* **The problem**
Verbatim output, no pictures: the lines from the beginning of the material through the line with "[407,343,508,365] (englisch) ->", both ends kept.

* **Materials provided**
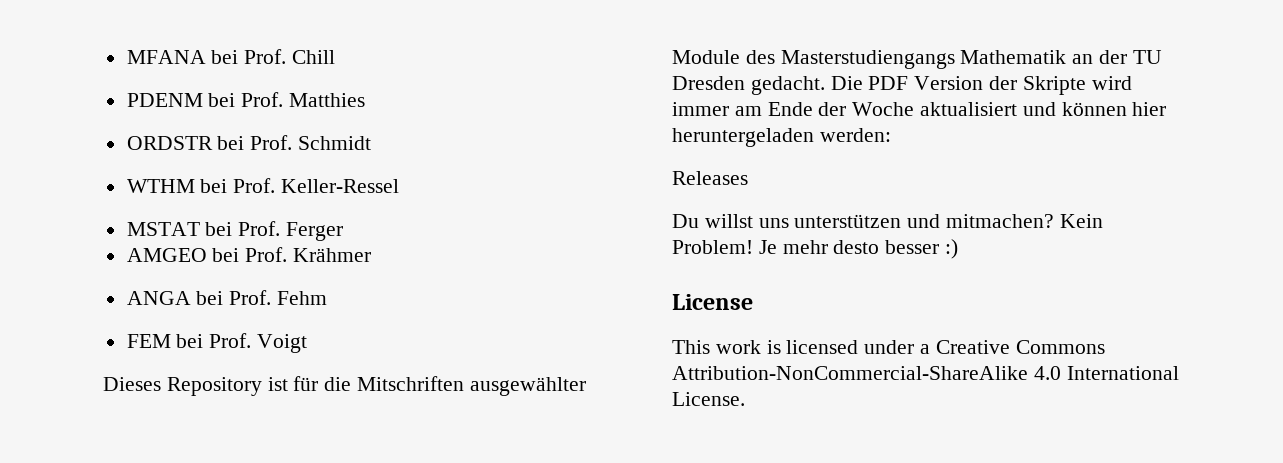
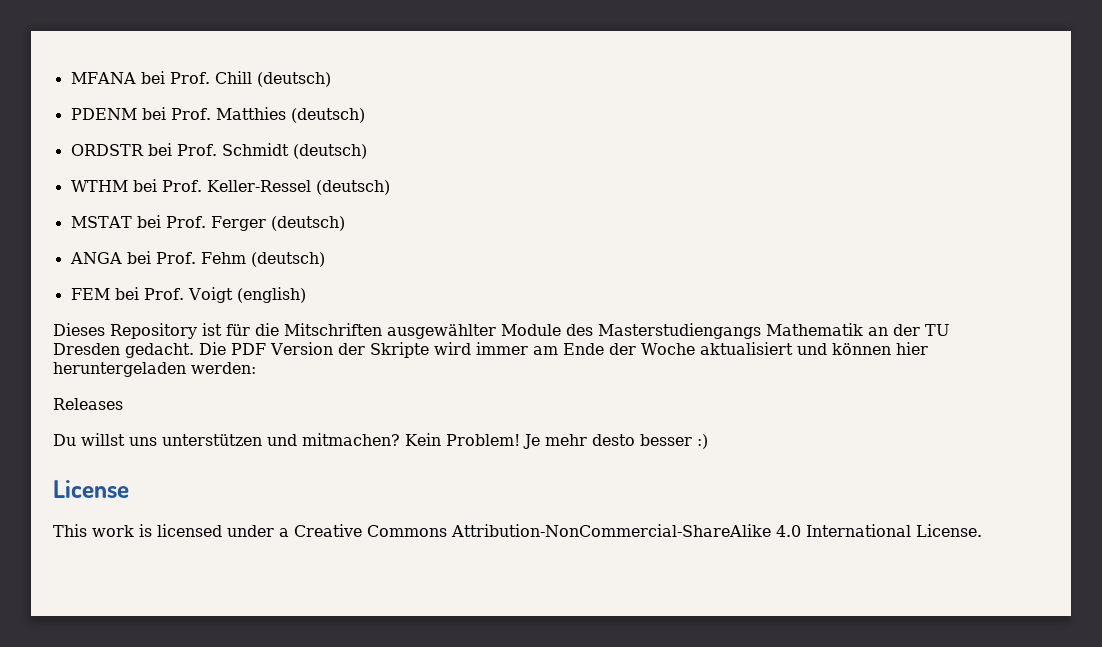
(336, 57) none -> [256,72,331,87] (deutsch)
(366, 100) none -> [290,108,365,123] (deutsch)
(372, 143) none -> [292,144,367,159] (deutsch)
(400, 186) none -> [315,180,390,195] (deutsch)
[126,247,372,262] // AMGEO bei Prof. Krähmer -> [270,216,345,231] (deutsch)
(328, 298) none -> [250,252,325,267] (deutsch)
(308, 343) none -> [236,287,306,303] (english)

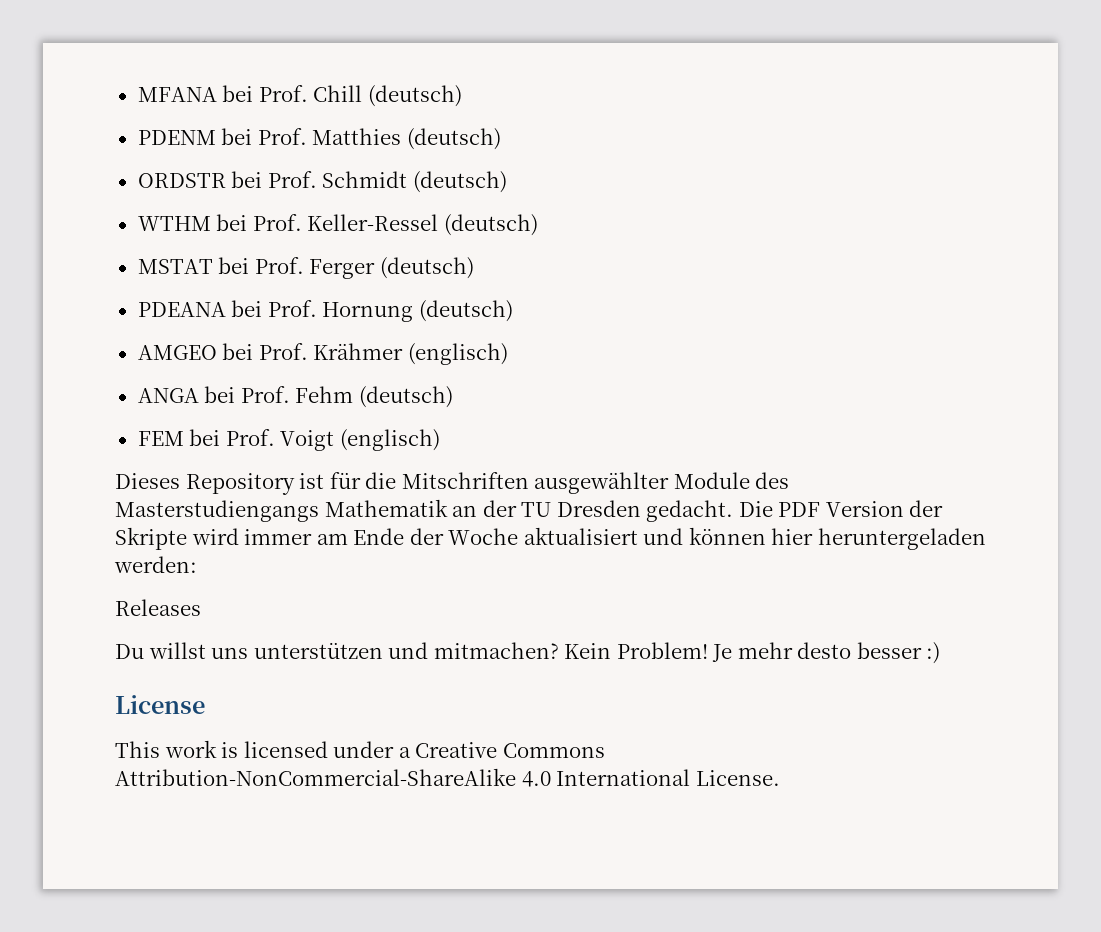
(345, 223) none -> [137,300,513,322] [137,343,508,365] // PDEANA bei Prof. Hornung (deutsch) // AMGEO bei Prof. Krähmer (englisch)
[236,287,306,303] (english) -> [339,429,440,451] (englisch)

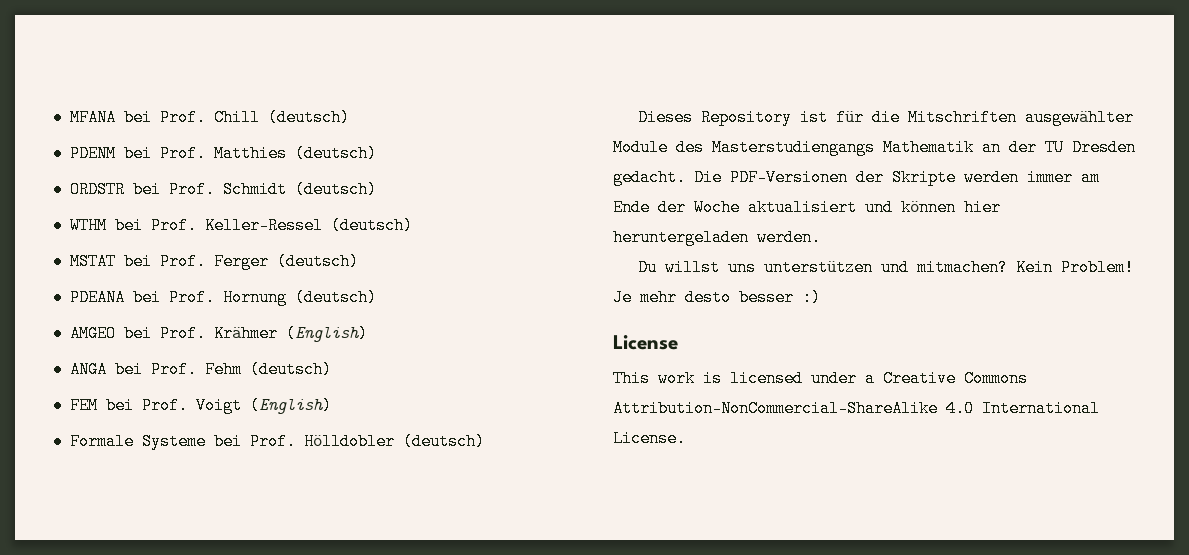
[407,343,508,365] (englisch) -> [285,325,368,342] (English)
[339,429,440,451] (englisch) -> [249,397,332,414] [69,433,485,450] (English) // Formale Systeme bei Prof. Hölldobler (deutsch)
[778,501,904,517] PDF Version -> [730,169,848,186] PDF-Versionen
[191,528,239,545] wird -> [964,169,1019,186] werden
[114,556,197,573] [115,599,201,616] werden: // Releases -> [757,229,821,246] werden.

* **Answer below**
(336, 57) none -> [256,72,331,87] (deutsch)
(366, 100) none -> [290,108,365,123] (deutsch)
(372, 143) none -> [292,144,367,159] (deutsch)
(400, 186) none -> [315,180,390,195] (deutsch)
[126,247,372,262] // AMGEO bei Prof. Krähmer -> [270,216,345,231] (deutsch)
(328, 298) none -> [250,252,325,267] (deutsch)
(308, 343) none -> [236,287,306,303] (english)

(345, 223) none -> [137,300,513,322] [137,343,508,365] // PDEANA bei Prof. Hornung (deutsch) // AMGEO bei Prof. Krähmer (englisch)
[236,287,306,303] (english) -> [339,429,440,451] (englisch)

[407,343,508,365] (englisch) -> [285,325,368,342] (English)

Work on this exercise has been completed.